MediaWatch: October 1996

Vol. Ten No. 10

NewsBites: Extreme Agreement

Extreme Agreement. Tagging Republican House freshmen as extremists is Democratic mantra. And, it's an assessment endorsed by CBS News. On the October 10 Evening News, Bob Schieffer examined the Ohio re-match between GOP rookie Frank Cremeans and the man he beat in 1994, Democrat Ted Strickland.

Schieffer found a GOP official who thought Newt Gingrich had gone "too far" and asked him a question that incorporated the Democratic spin on last year's budget showdown: "Where did he make his mistake? In shutting down the government?"

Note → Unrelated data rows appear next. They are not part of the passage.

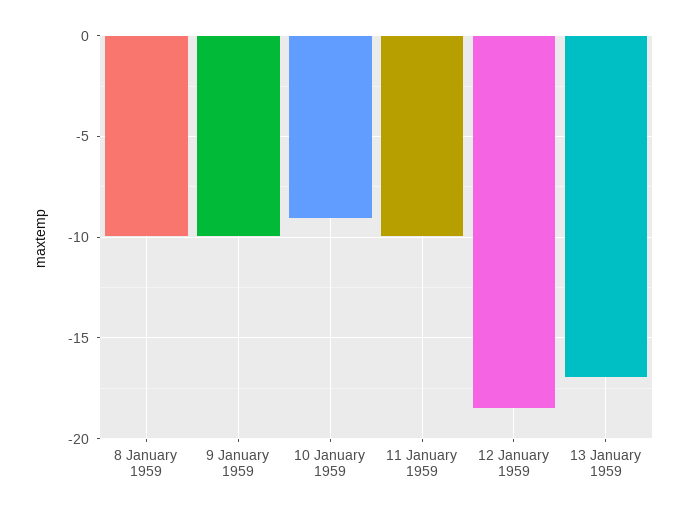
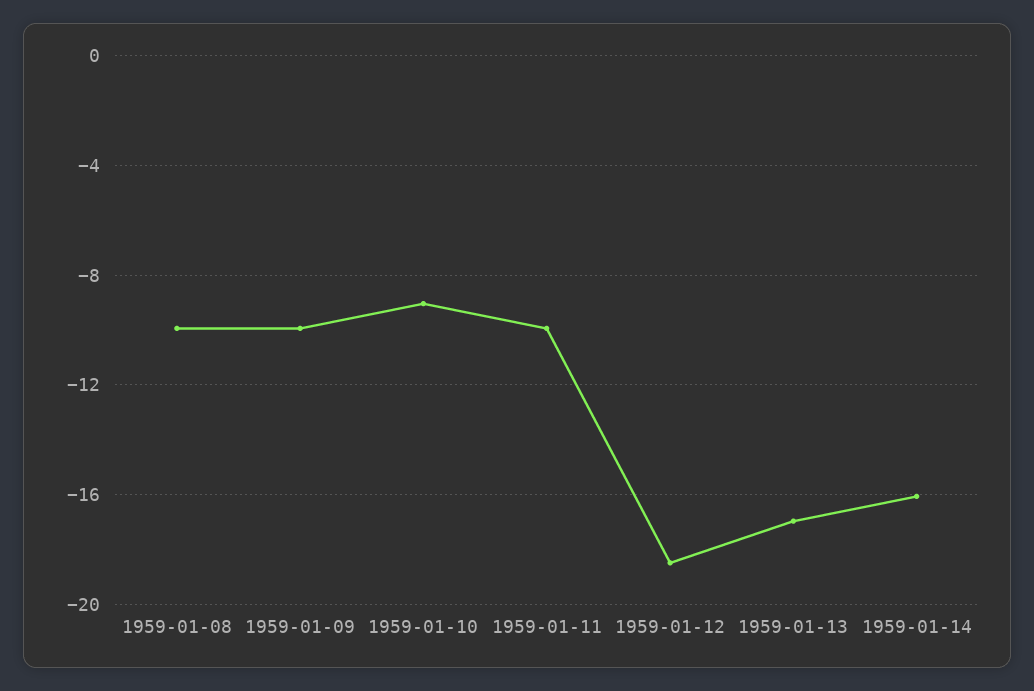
1959-01-14: none -> -16

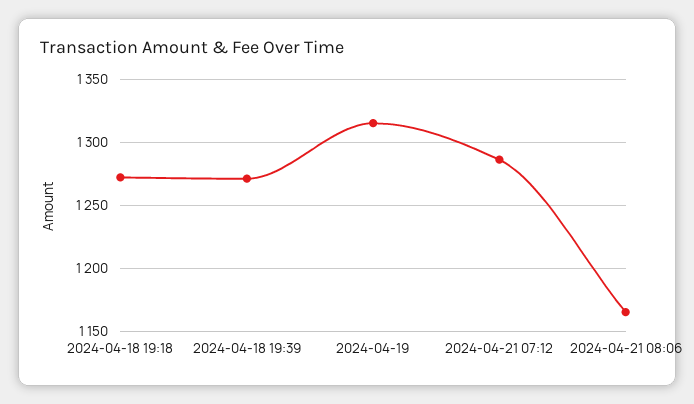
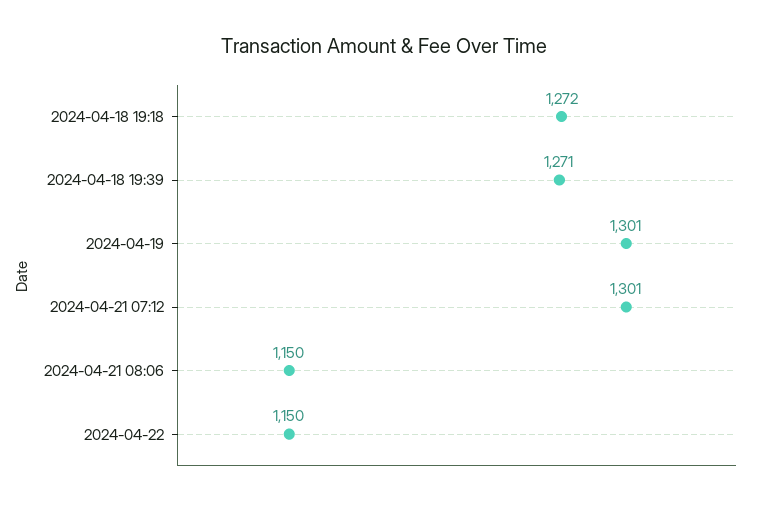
2024-04-19: 1315 -> 1301
2024-04-21 07:12: 1285 -> 1301
2024-04-21 08:06: 1165 -> 1150
2024-04-22: none -> 1150

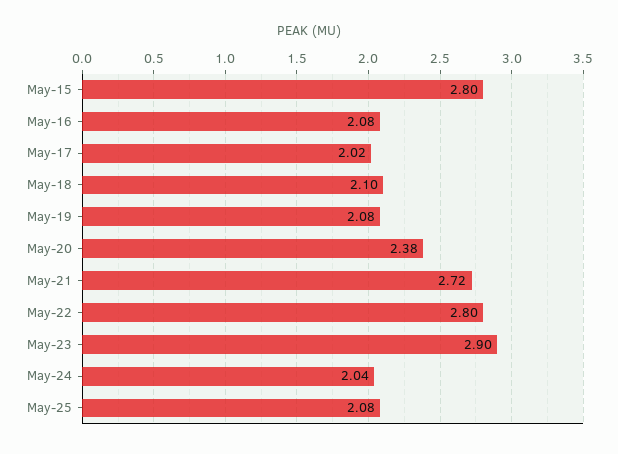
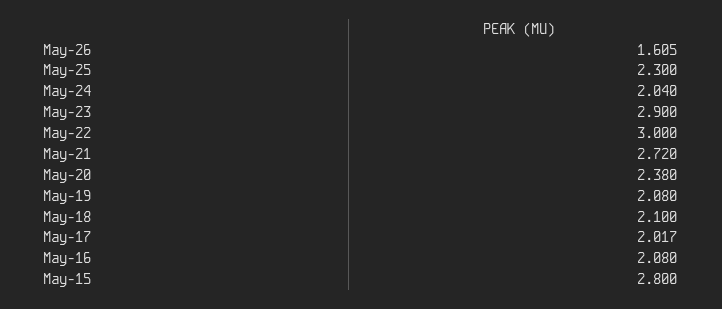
May-22: 2.8 -> 3
May-25: 2.08 -> 2.3
May-26: none -> 1.605

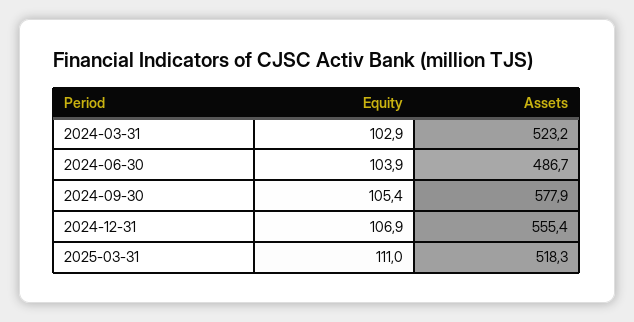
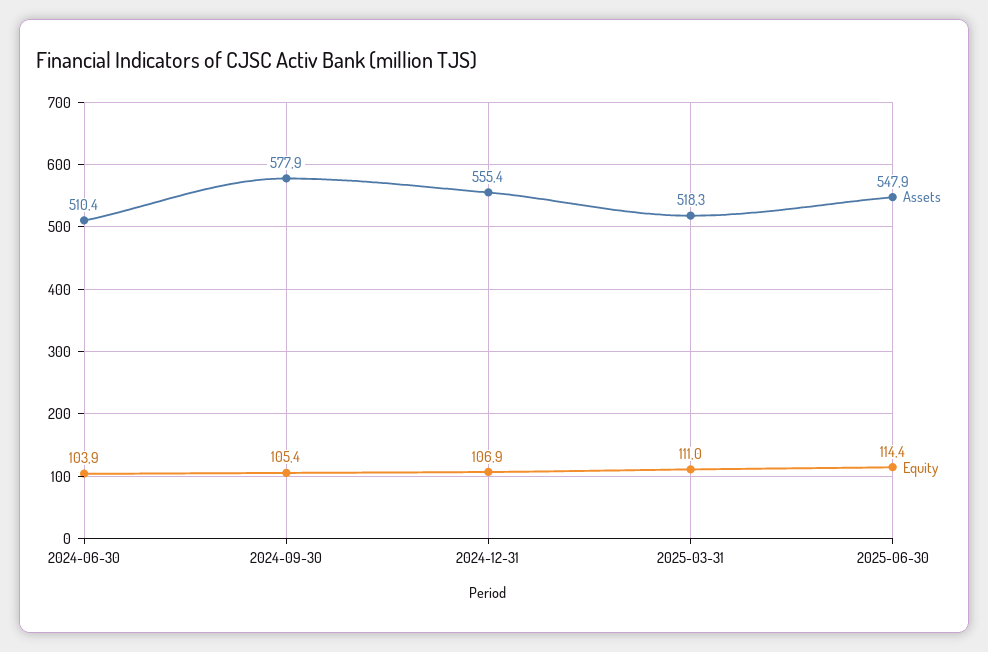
Equity, 2024-03-31: 102.9 -> none
Assets, 2024-03-31: 523.2 -> none
Assets, 2024-06-30: 486.7 -> 510.4
Assets, 2025-06-30: none -> 547.9
Equity, 2025-06-30: none -> 114.4

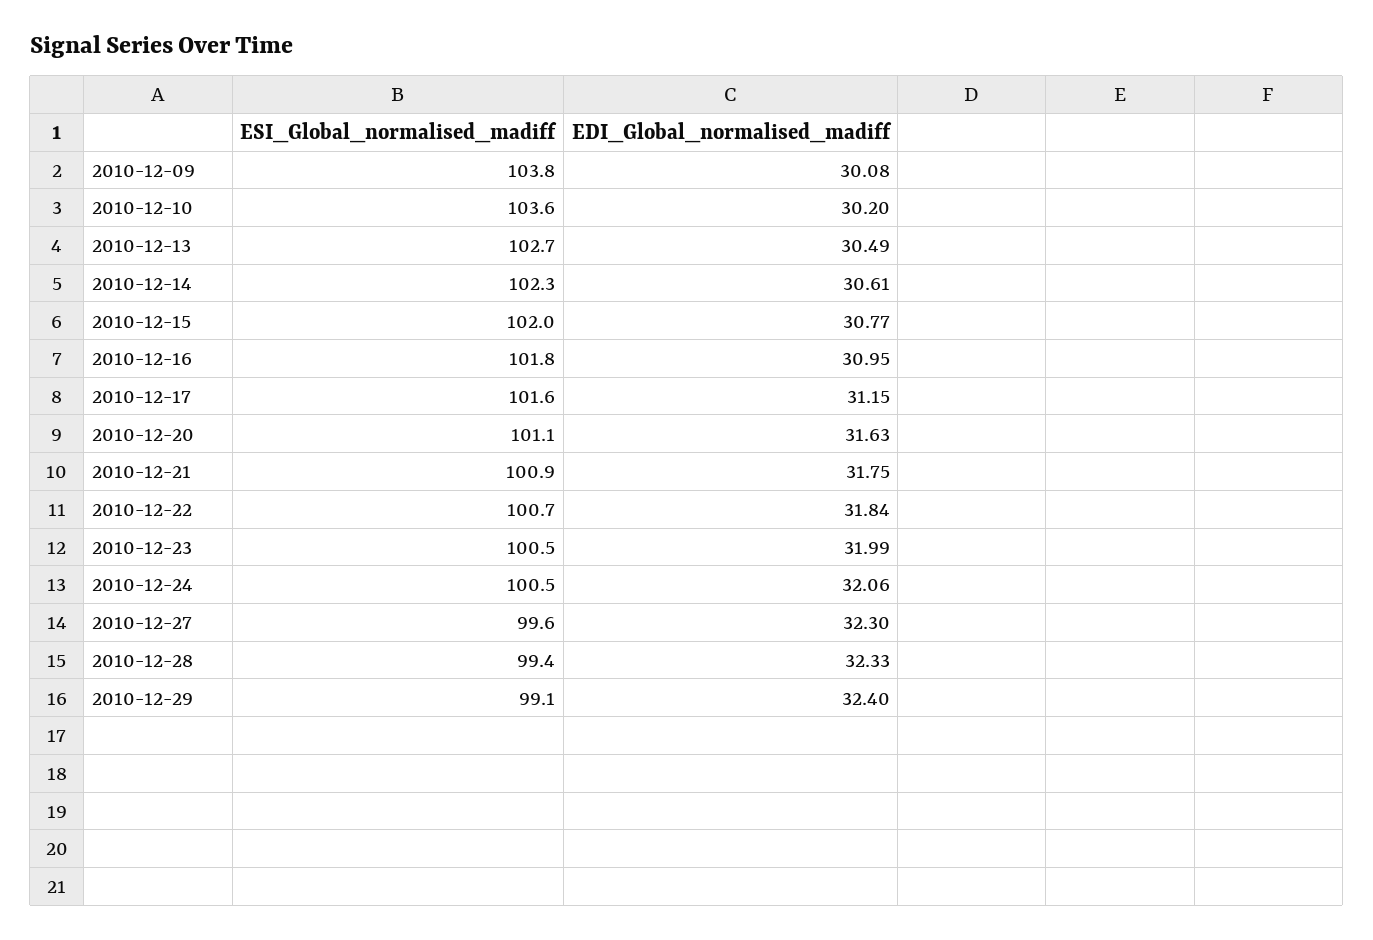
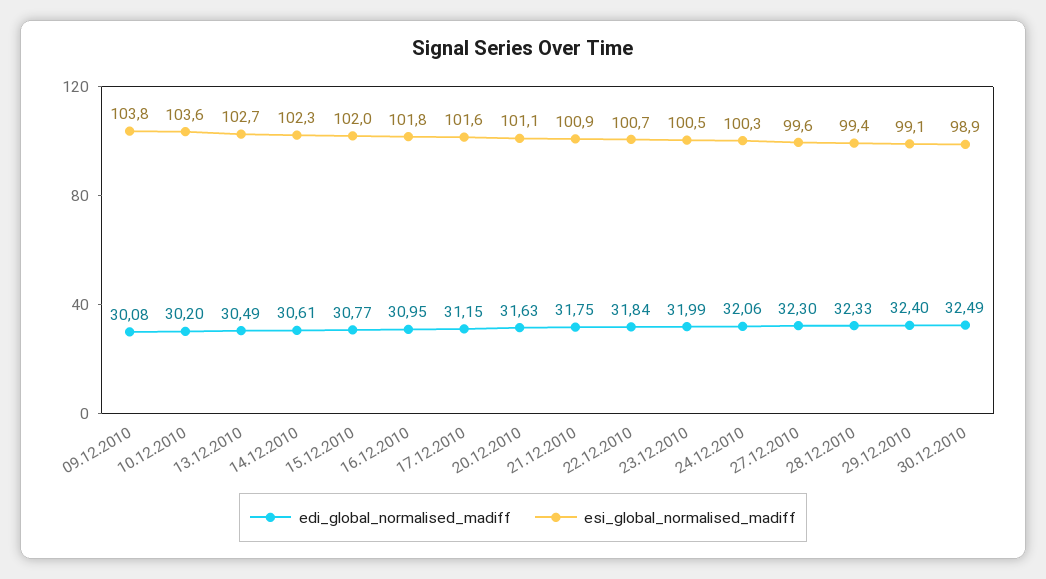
ESI_Global_normalised_madiff, 2010-12-24: 100.5 -> 100.3
EDI_Global_normalised_madiff, 30.12.2010: none -> 32.49
ESI_Global_normalised_madiff, 30.12.2010: none -> 98.9

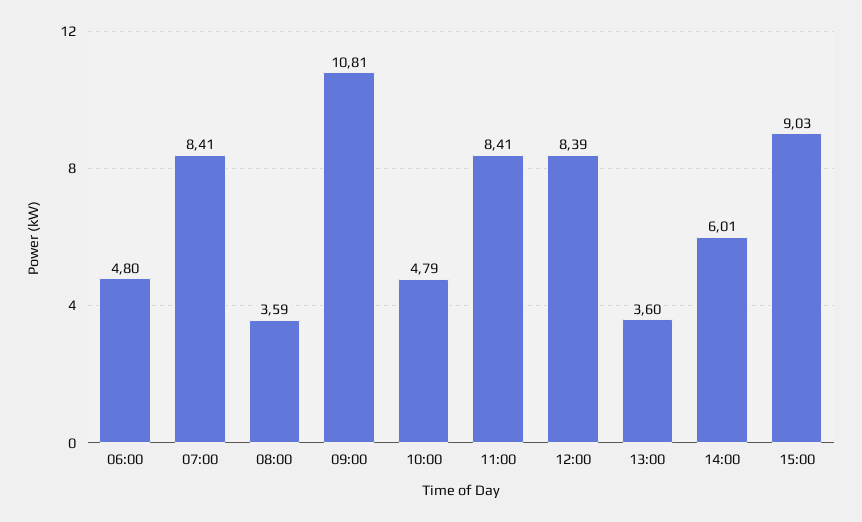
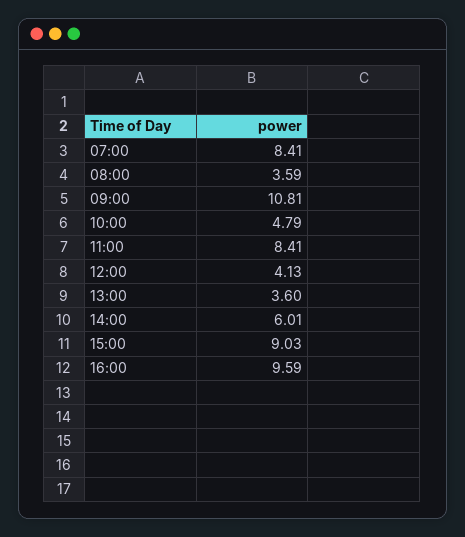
06:00: 4.8 -> none
12:00: 8.39 -> 4.13
16:00: none -> 9.59

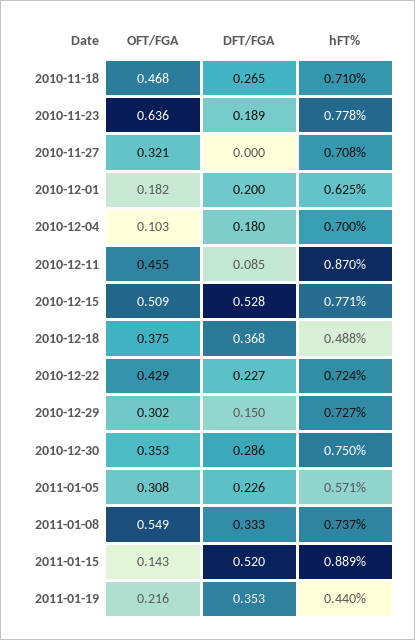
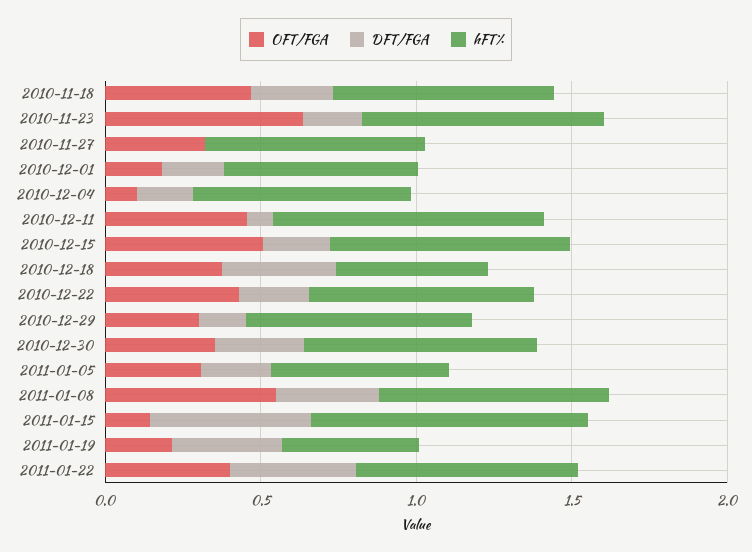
DFT/FGA, 2010-12-15: 0.528 -> 0.2
OFT/FGA, 2011-01-22: none -> 0.4
DFT/FGA, 2011-01-22: none -> 0.4
hFT%, 2011-01-22: none -> 0.7

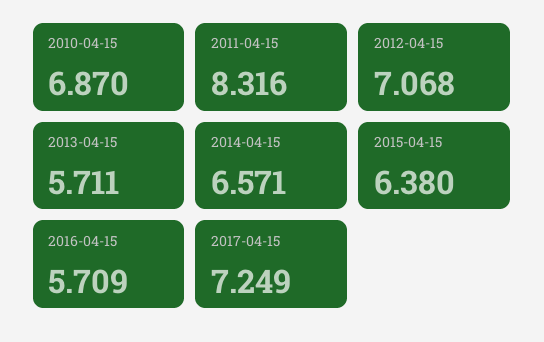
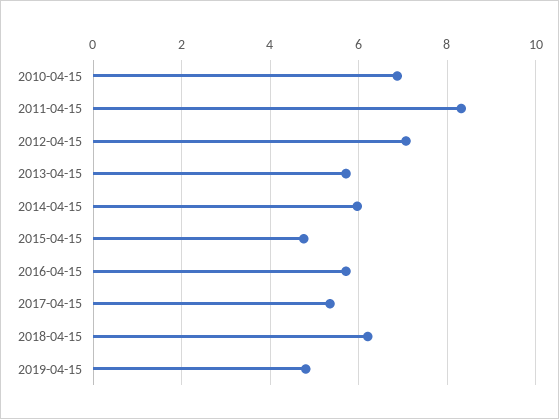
2014-04-15: 6.571 -> 6
2015-04-15: 6.38 -> 4.8
2017-04-15: 7.249 -> 5.4
2018-04-15: none -> 6.2
2019-04-15: none -> 4.8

Strickland insisted that "people want moderation and when extremes are presented, whether they be from the left or the right, I think people have a tendency to turn away from that." Schieffer then concluded by endorsing the "extreme" assessment: "Obvious perhaps, but as Fall comes to the heartland and the election draws near, dozens of Republican freshmen are running scared, wondering if it's a lesson they learned in time."

Crediting Clinton. For the media, bad news is usually good news. Right? Well, not when the good news helps Bill Clinton. On June 30, The New York Times reported that "the share of national income earned by the top five percent of households grew at a faster rate than during the eight years of the Reagan administration, which was often characterized as favoring the rich." ABC's World News Tonight ran no story. But on September 26, when the Census Bureau reported that median income had risen as poverty fell, who got the credit? Bill Clinton.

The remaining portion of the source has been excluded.